The Itanium processor efficiently supports the register remapping for both register stacking and rotation with a set of adders and multiplexers contained in the pipeline's REN stage. The stacking logic requires only one 7-bit adder for each specifier, and the rotation logic requires either one (predicate or floating-point) or two (integer) additional 7-bit adders. The extra adder on the integer side is needed due to the interaction of stacking with rotation. Therefore, for full six-syllable execution, a total of ninety-eight 7-bit adders and 42 multiplexers implement the combination of integer, floating-point, and predicate remapping for all incoming source and destination registers. The total area taken by this function is less than 0.25 square mm.
The register-stacking model also requires special handling when software allocates more virtual registers than are currently physically available in the register file. A special state machine, the register stack engine (RSE), handles this case ? termed stack overflow. This engine observes all stacked register allocation or deallocation requests. When an overflow is detected on a procedure call, the engine silently takes control of the pipeline, spilling registers to a backing store in memory until sufficient physical registers are available. In a similar manner, the engine handles the converse situation ? termed stack underflow ? when registers need to be restored from a backing store in memory. While these registers are being spilled or filled, the engine simply stalls instructions waiting on the registers; no pipeline flushes are needed to implement the register spill/restore operations.
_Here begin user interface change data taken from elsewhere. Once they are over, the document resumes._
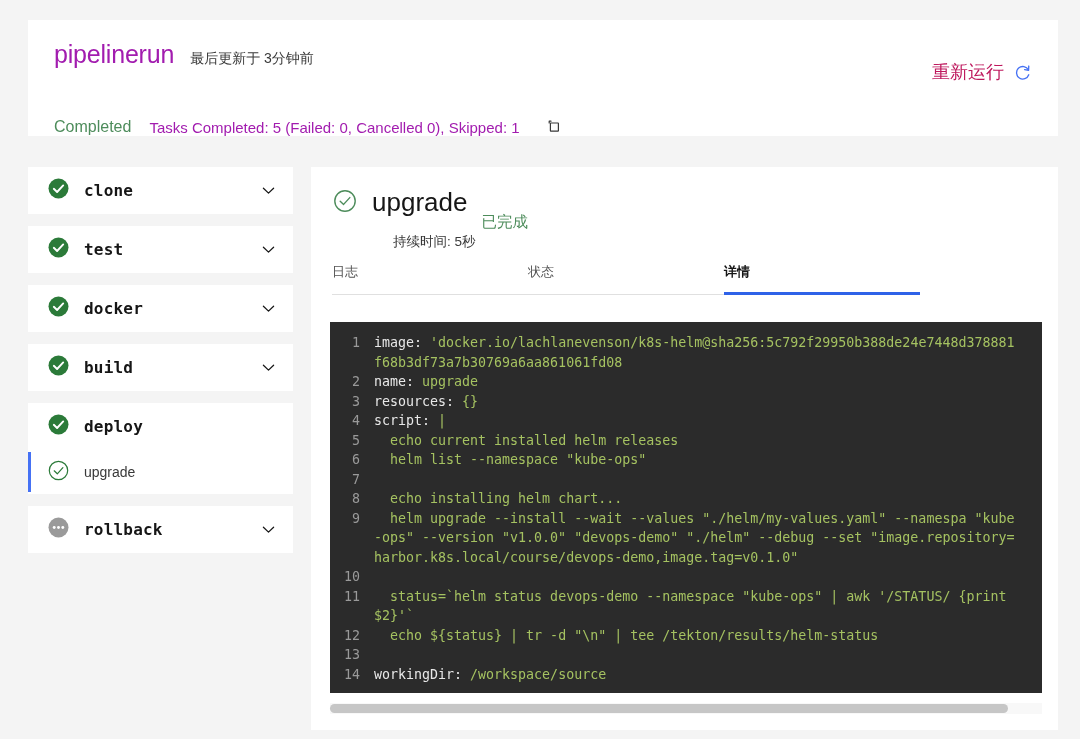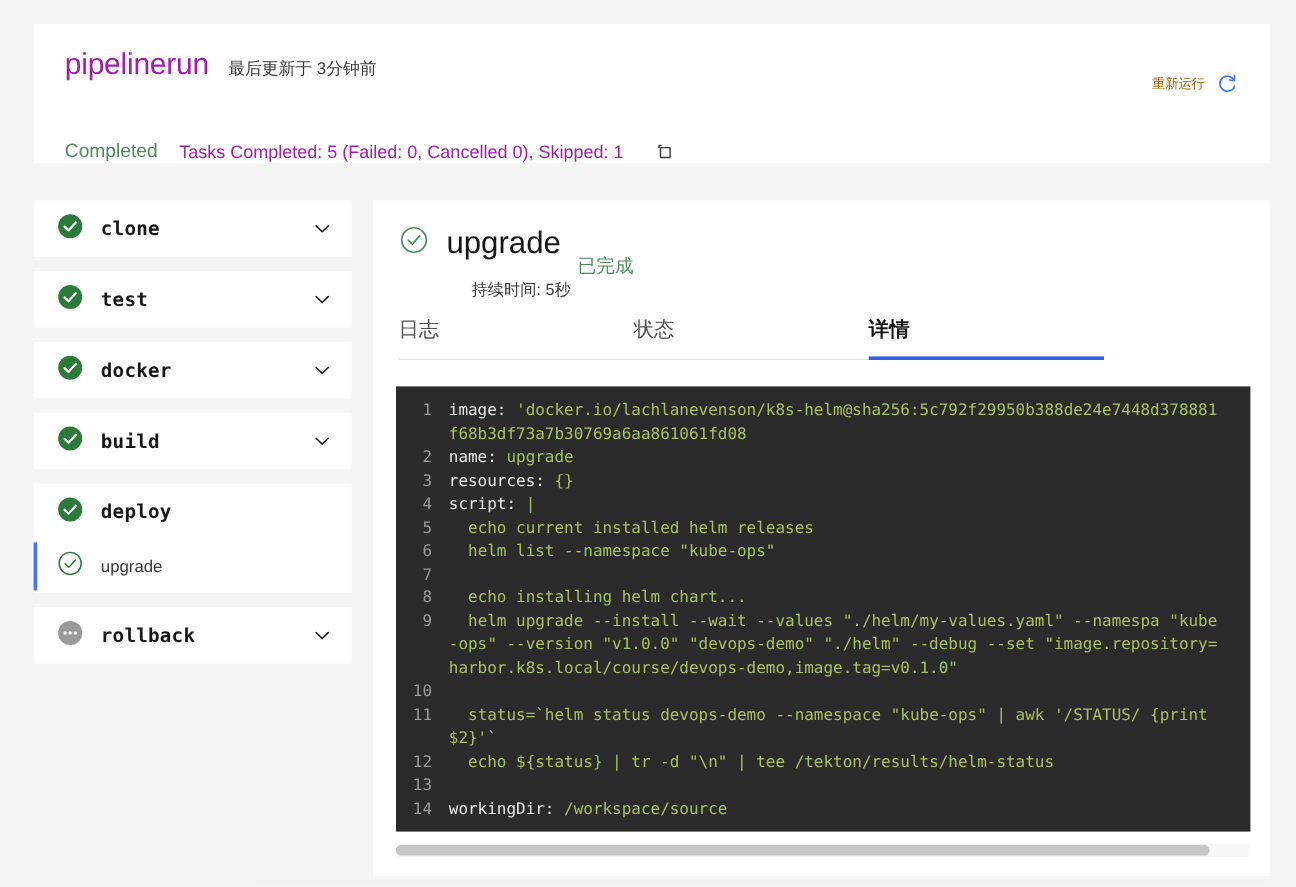--- a/index.html
+++ b/index.html
@@ -41,8 +41,8 @@
     cursor: pointer;
   }
   .rerun-label {
-    font-size: 11px;
-    color: #a16207;
+    font-size: 18px;
+    color: #be185d;
   }
   .rerun-icon { display: block; width: 19px; height: 19px; }
   .header-status {

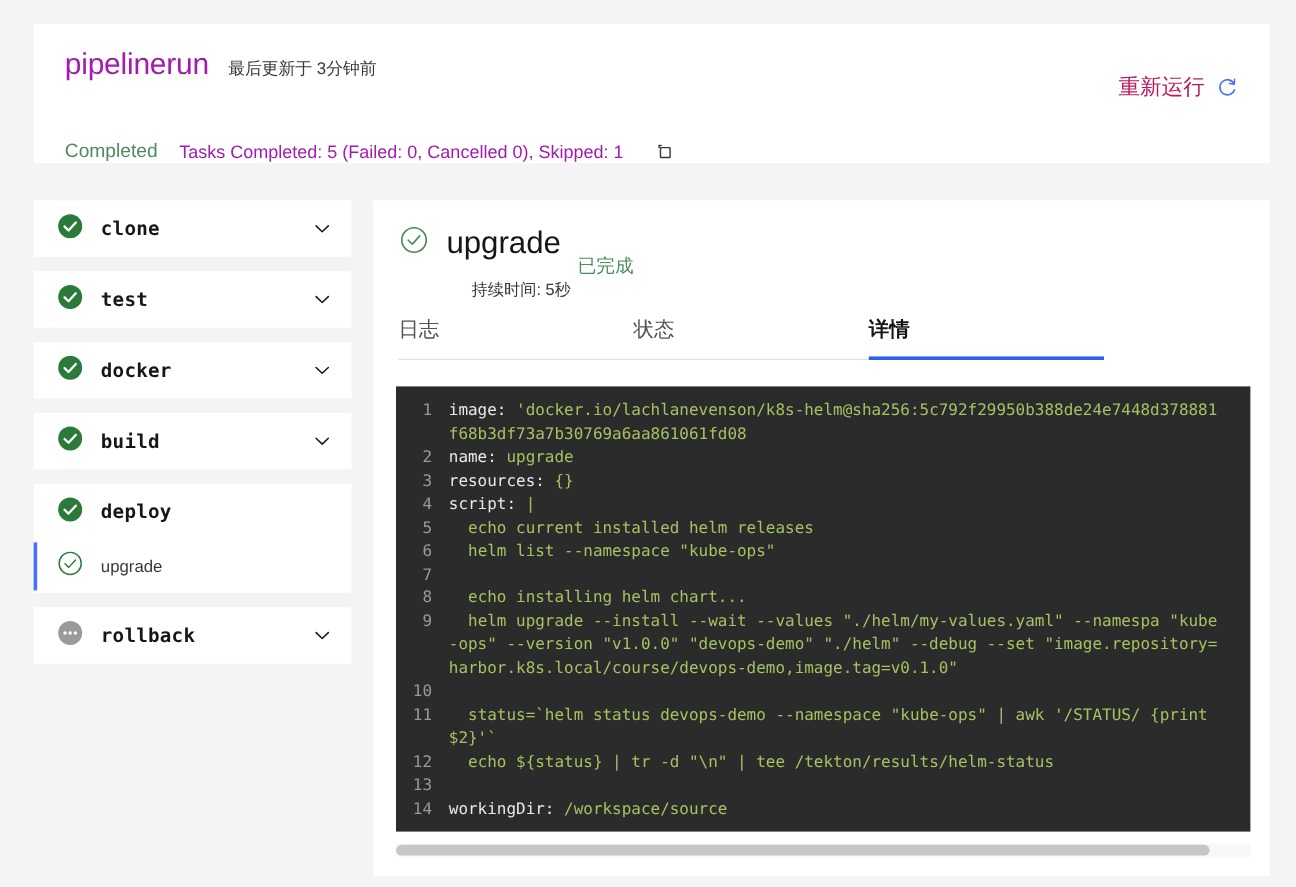--- a/index.html
+++ b/index.html
@@ -158,7 +158,7 @@
     flex: 0 0 auto;
     width: 196px;
     padding: 0 0 13px 0;
-    font-size: 17px;
+    font-size: 13px;
     color: #525252;
     cursor: pointer;
     position: relative;

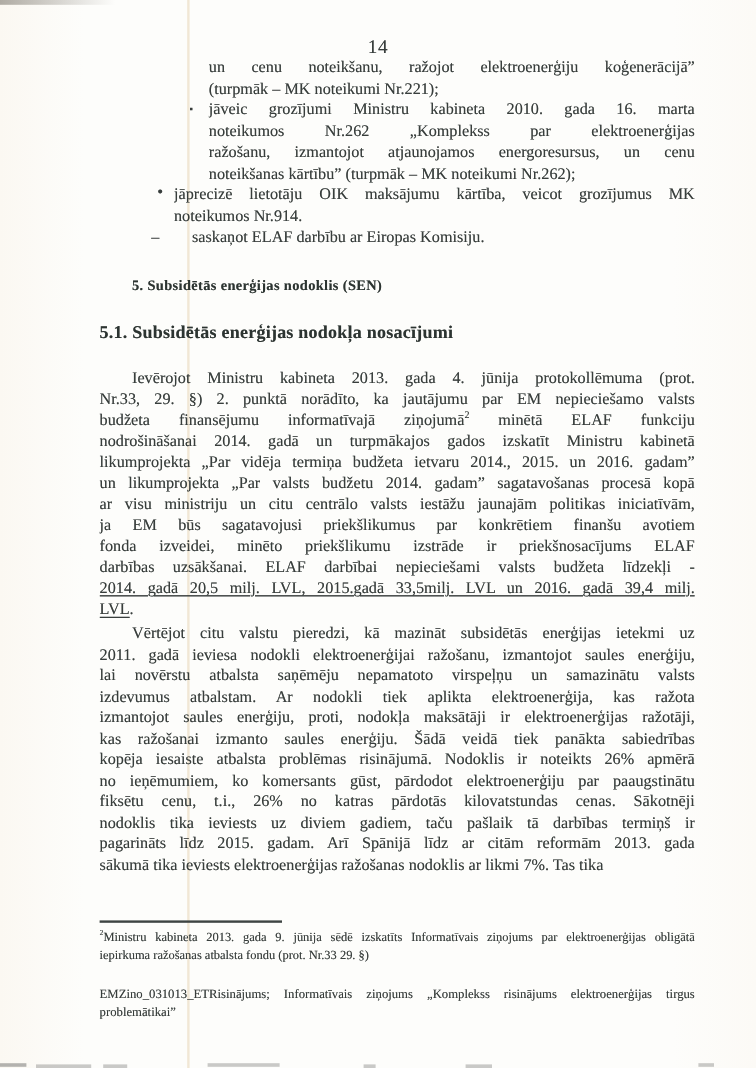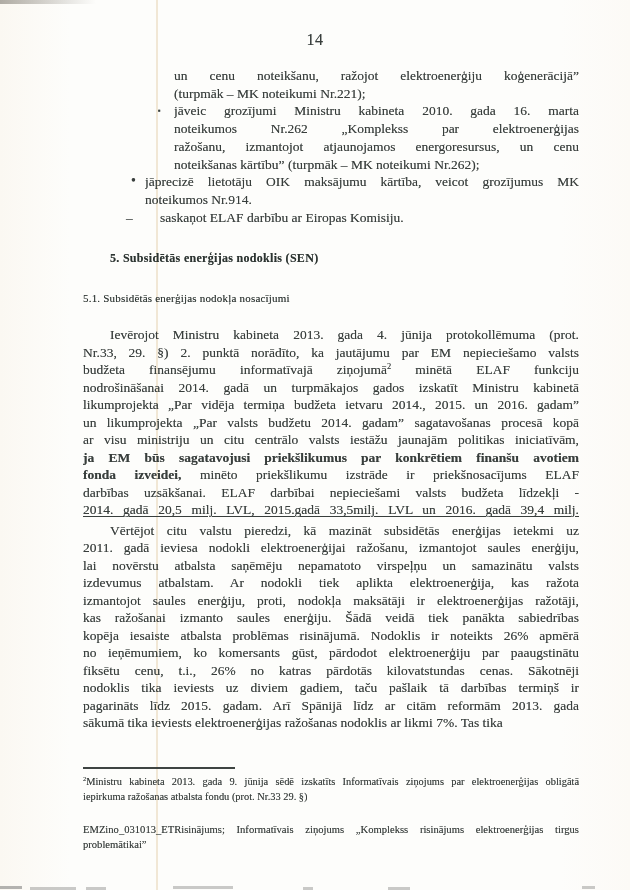--- a/index.html
+++ b/index.html
@@ -24,7 +24,7 @@
   .b{font-weight:700;}
   .u{text-decoration:underline;text-underline-offset:2px;}
   sup{vertical-align:super;font-size:0.62em;line-height:0;}
-  .list{margin-top:37px;font-size:13.5px;line-height:17.7px;}
+  .list{margin-top:17px;font-size:13.5px;line-height:17.7px;}
   .cont-item{margin-left:91px;}
   .sq-item{position:relative;margin-left:91px;}
   .sq-item .marker{position:absolute;left:-16px;top:0;font-size:8px;line-height:17.7px;}

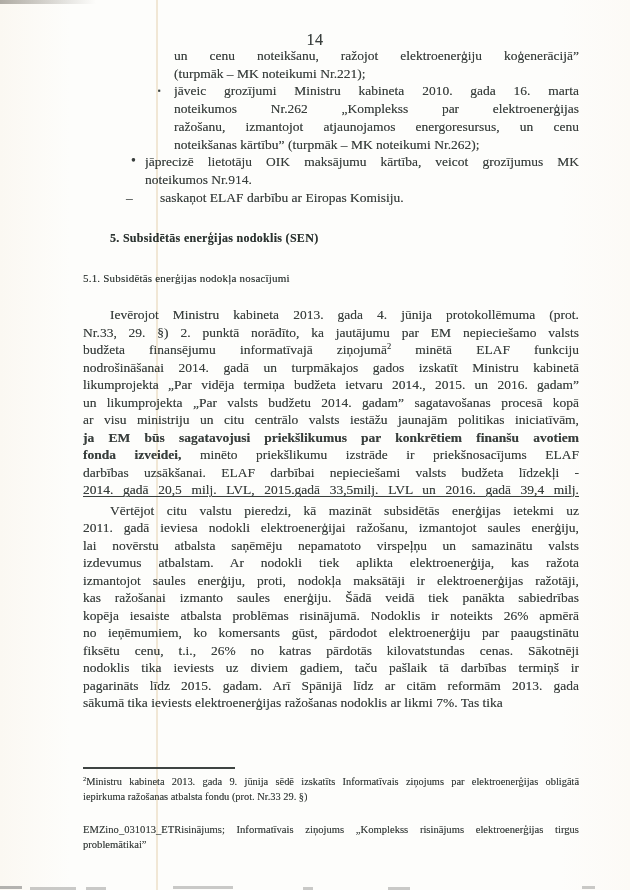--- a/index.html
+++ b/index.html
@@ -34,7 +34,7 @@
   .da-item .marker{position:absolute;left:-34px;top:0;}
   .heading{margin:20px 0 0 27px;font-size:12px;line-height:24px;font-weight:700;
     color:#2c3431;letter-spacing:0.3px;white-space:nowrap;}
-  .subheading{margin:19px 0 0 0;font-size:11px;line-height:19px;font-weight:400;
+  .subheading{margin:19px 0 0 0;font-size:15px;line-height:19px;font-weight:700;
     color:#2c3431;letter-spacing:0.2px;white-space:nowrap;}
   .para{font-size:13.5px;line-height:17.5px;}
   .para1{margin-top:18px;}

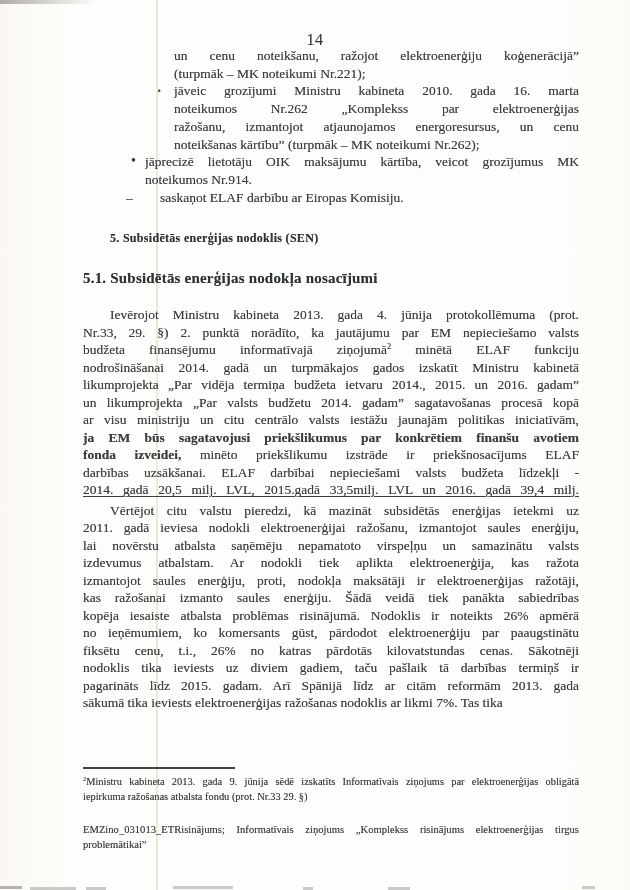--- a/index.html
+++ b/index.html
@@ -21,7 +21,7 @@
   .just{text-align:justify;text-align-last:justify;}
   .end{text-align:left;text-align-last:left;}
   .ind{text-indent:27px;}
-  .b{font-weight:700;}
+  .b{font-weight:400;}
   .u{text-decoration:underline;text-underline-offset:2px;}
   sup{vertical-align:super;font-size:0.62em;line-height:0;}
   .list{margin-top:17px;font-size:13.5px;line-height:17.7px;}

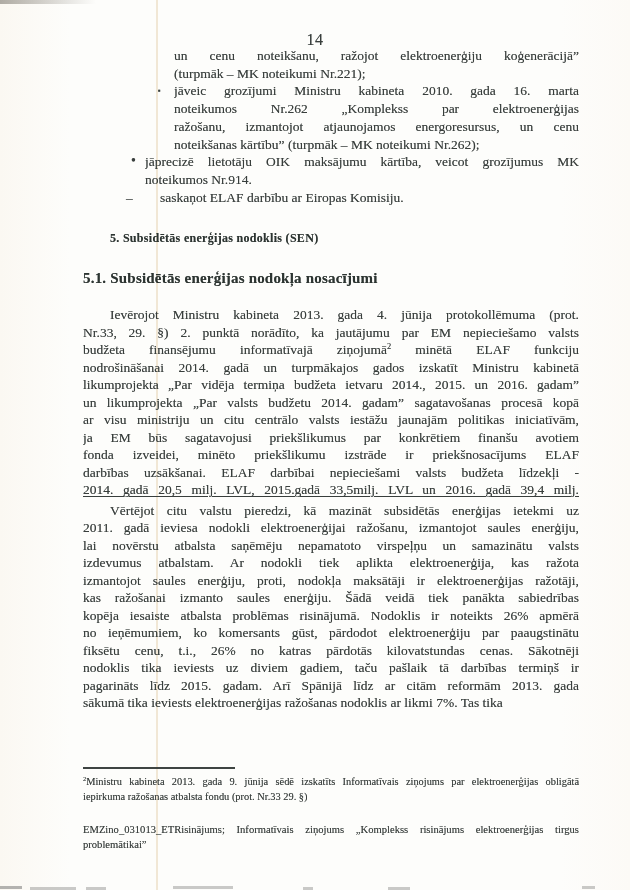--- a/index.html
+++ b/index.html
@@ -104,6 +104,7 @@
       <div class="ln just"><span class="b">fonda izveidei,</span><span> minēto priekšlikumu izstrāde ir priekšnosacījums ELAF</span></div>
       <div class="ln just"><span>darbības uzsākšanai. ELAF darbībai nepieciešami valsts budžeta līdzekļi -</span></div>
       <div class="ln just"><span class="u">2014. gadā 20,5 milj. LVL, 2015.gadā 33,5milj. LVL un 2016. gadā 39,4 milj.</span></div>
+      <div class="ln end"><span class="u">LVL</span><span>.</span></div>
     </div>
   <div class="para para2">
       <div class="ln just ind"><span>Vērtējot citu valstu pieredzi, kā mazināt subsidētās enerģijas ietekmi uz</span></div>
Register stacking and rotation combine to provide significant performance benefits for a variety of applications, at the modest cost of a number of small adders, an additional pipeline stage, and control logic for a programmer-invisible register stack engine.
Large, multiported register files. The processor provides an abundance of registers and execution resources. The 128-entry integer register file supports eight read ports and six write ports. Note that four ALU operations require eight read ports and four write ports from the register file, while pending load data returns need two additional write ports (two returns per cycle). The read and write ports can adequately support two memory and two integer instructions every clock. The IA-64 instruction set includes a feature known as postincrement. Here, the address register of a memory operation can be incremented as a side effect of the operation. This is supported by simply using two of the four ALU write ports. (These two ALUs and write ports would otherwise have been idle when memory operations are issued off their ports).
The floating-point register file also consists of 128 registers, supports double extended-precision arithmetic, and can sustain two memory ports in parallel with two multiply-accumulate units. This combination of resources requires eight read and four write ports. The register write ports are separated in even and odd banks, allowing each memory return to update a pair of floating-point registers.
The other large register file is the predicate register file. This register file has several unique characteristics: each entry is 1 bit, it has many read and write ports (15 reads/11 writes), and it supports a "broadside" read or write of the entire register file. As a result, it has a distinct implementation, as described in the "Implementing predication elegantly" section (p. 286).